Last Rites / Viaticum for a stubborn non-practicing Catholic


My Grandmother grew up in a Catholic house but fell away from going to church in the 1950’s - she’s 99 years old and quickly approaching the end of her worldly life.

The really bad news is that she’s told us she doesn’t want to see a Priest!

We Lutherans hold that sometimes the sick-bed drives us to the Cross, so I’m hoping that her mind will change, but she’s rather stubborn.

Here’s the question: As I continue to ask her, and she continues to say ‘no’, should I:

  1. ‘Sneak’ in a Catholic Preist to give her the Gospel and the True Body and Blood of our Lord.
  2. Sit back and honor her wishes given before, and trust that God knows her soul.

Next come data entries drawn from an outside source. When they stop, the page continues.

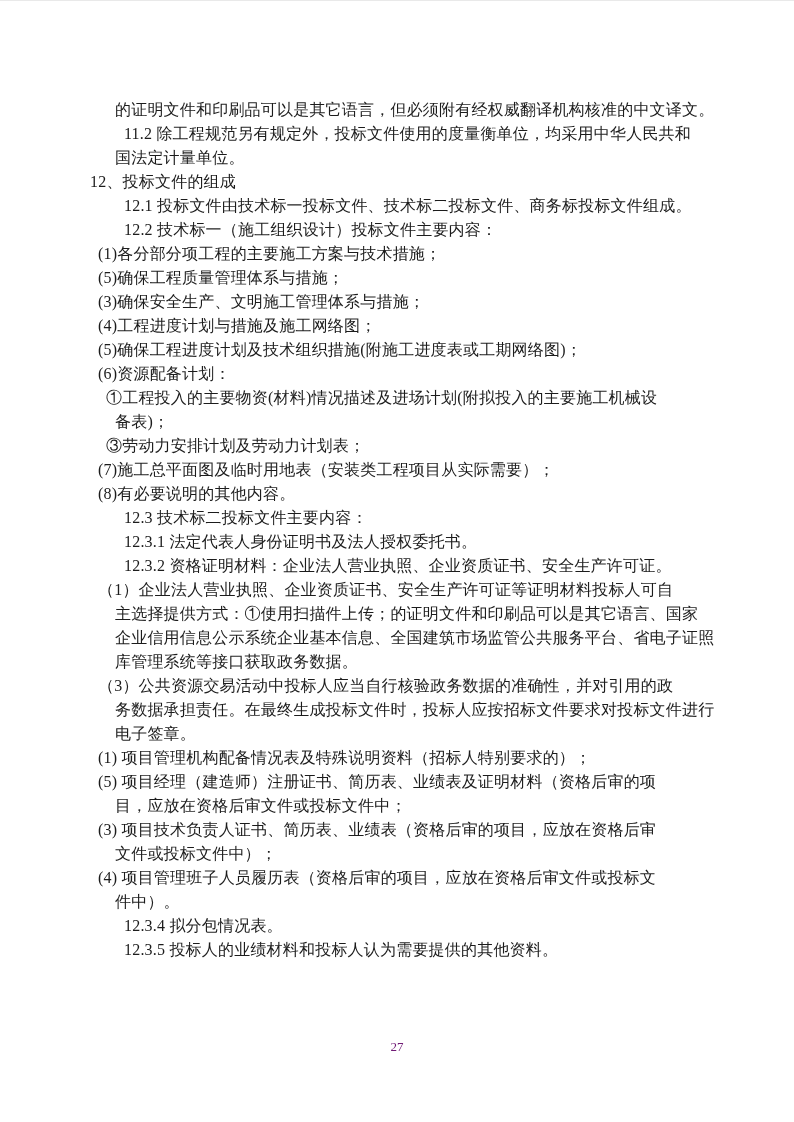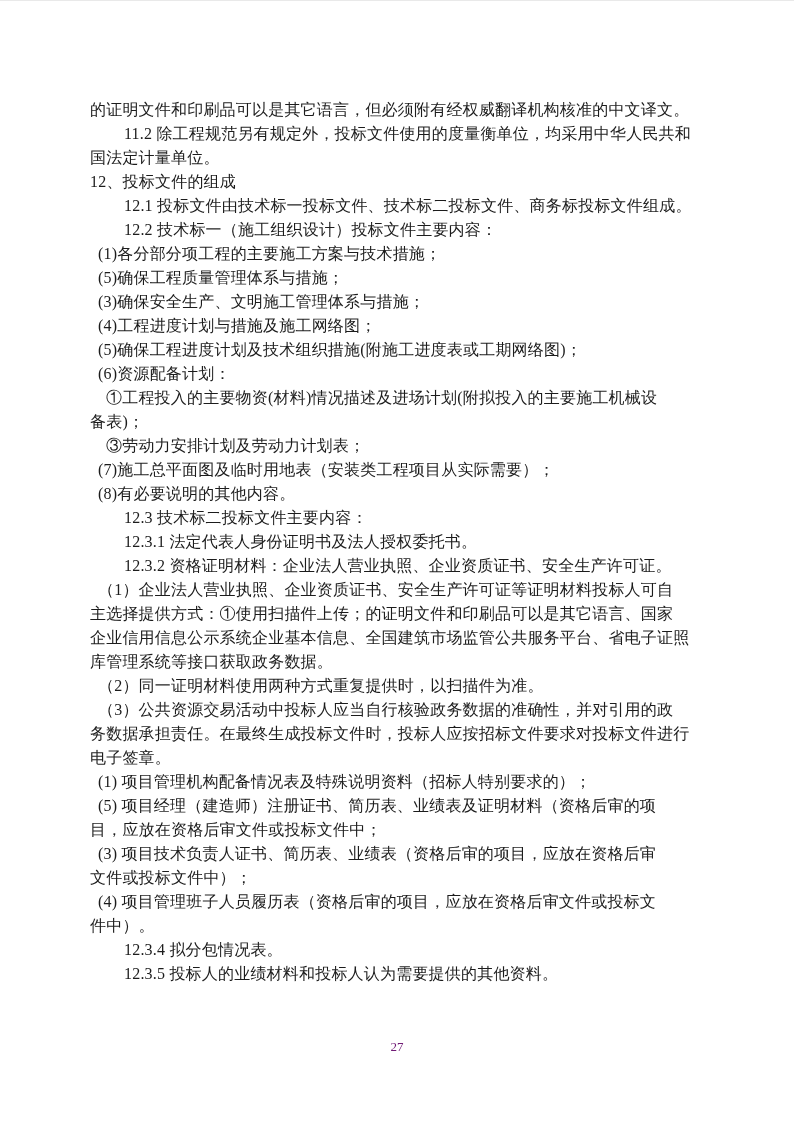--- a/index.html
+++ b/index.html
@@ -32,7 +32,7 @@
     letter-spacing: 0.2px;
   }
   
-  .ind-cont { padding-left: 0; }        
+  .ind-cont { padding-left: 0; margin-left: 25px; }        
   .ind-head { padding-left: 0; }        
   .ind-num  { padding-left: 34px; }     
   .ind-item { padding-left: 8px; }      

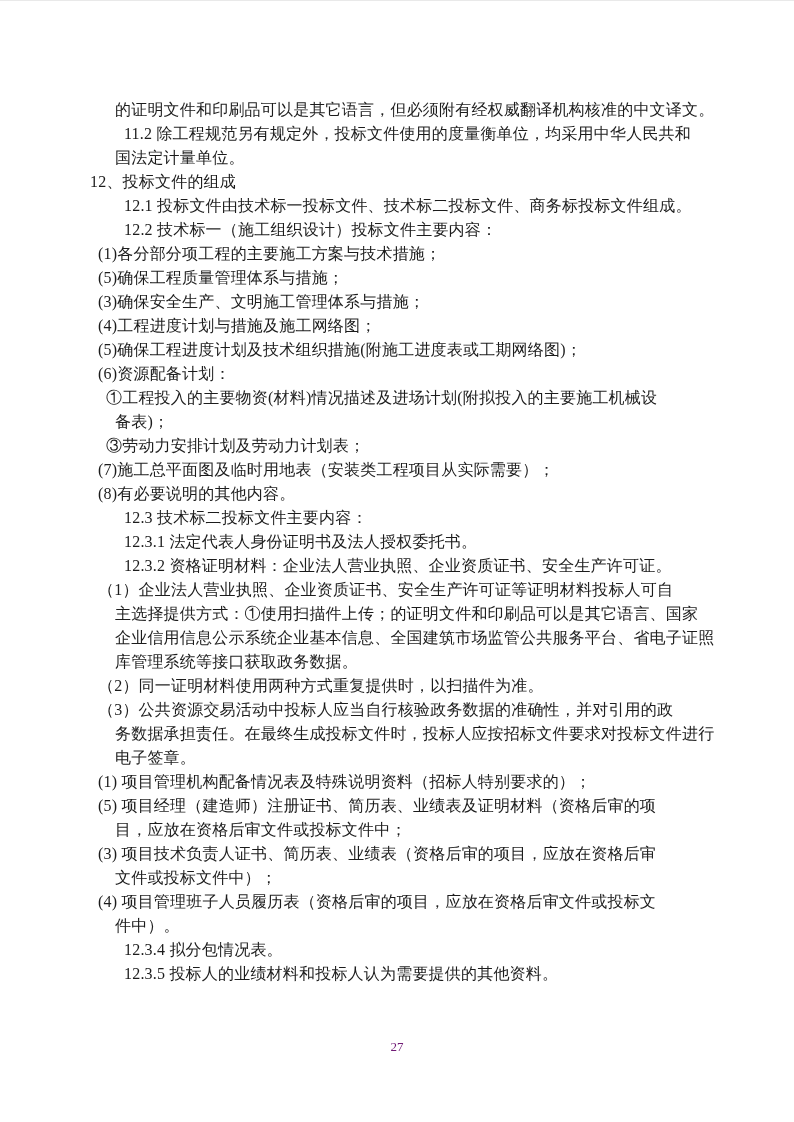--- a/index.html
+++ b/index.html
@@ -79,7 +79,6 @@
       <div class="line ind-cont">主选择提供方式：①使用扫描件上传；的证明文件和印刷品可以是其它语言、国家</div>
       <div class="line ind-cont">企业信用信息公示系统企业基本信息、全国建筑市场监管公共服务平台、省电子证照</div>
       <div class="line ind-cont">库管理系统等接口获取政务数据。</div>
-      <div class="line ind-item">（2）同一证明材料使用两种方式重复提供时，以扫描件为准。</div>
       <div class="line ind-item">（3）公共资源交易活动中投标人应当自行核验政务数据的准确性，并对引用的政</div>
       <div class="line ind-cont">务数据承担责任。在最终生成投标文件时，投标人应按招标文件要求对投标文件进行</div>
       <div class="line ind-cont">电子签章。</div>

Frankly, I’m partial to #1 - not that the Priest can force salvation on her, but that as her mind becomes more like a Child, the stubborn defenses of her worldly mind fall away to expose the true person who loves God.

Thanks for any advice!


My prayers go out to you and your mother at this time.

It’s hard for me to say what I would do in that situation, but I would start by calling a priest, explaining the situation to him, and asking what can be done. I would suspect that most priests have plenty of experience in these types of situations.



Sorry to hear about your grandmother. I agree with Joe, speaking with a priest is a good plan.



Never give up hope. Never stop praying for her. Then leave it in God’s hands. But let me tell you about my sister-in-law who was in a similar situation. She was in her mid forties and was on her deathbed dying from an aggressive cancer. There were many prayers from her family and her father had asked her if she allow a priest to visit her but she would not. It just so happened that a priest was visiting one of his parishioners at the same hospital. Her father saw him and approached him asking him to visit his daughter. Now this priest was also a customer of his daughter’s embroidery business and that was how he was acquainted with her. He just popped in to say “hello” and it ended up that she received Confession. We noticed a change in her in just a few days apart. My husband and I were with her when she died. In her last hour, she was clutching the brown scapular that her father had given her. She couldn’t wear it around her neck because of all the tubes, but she was searching for it at one point and clung to it. She died peacefully.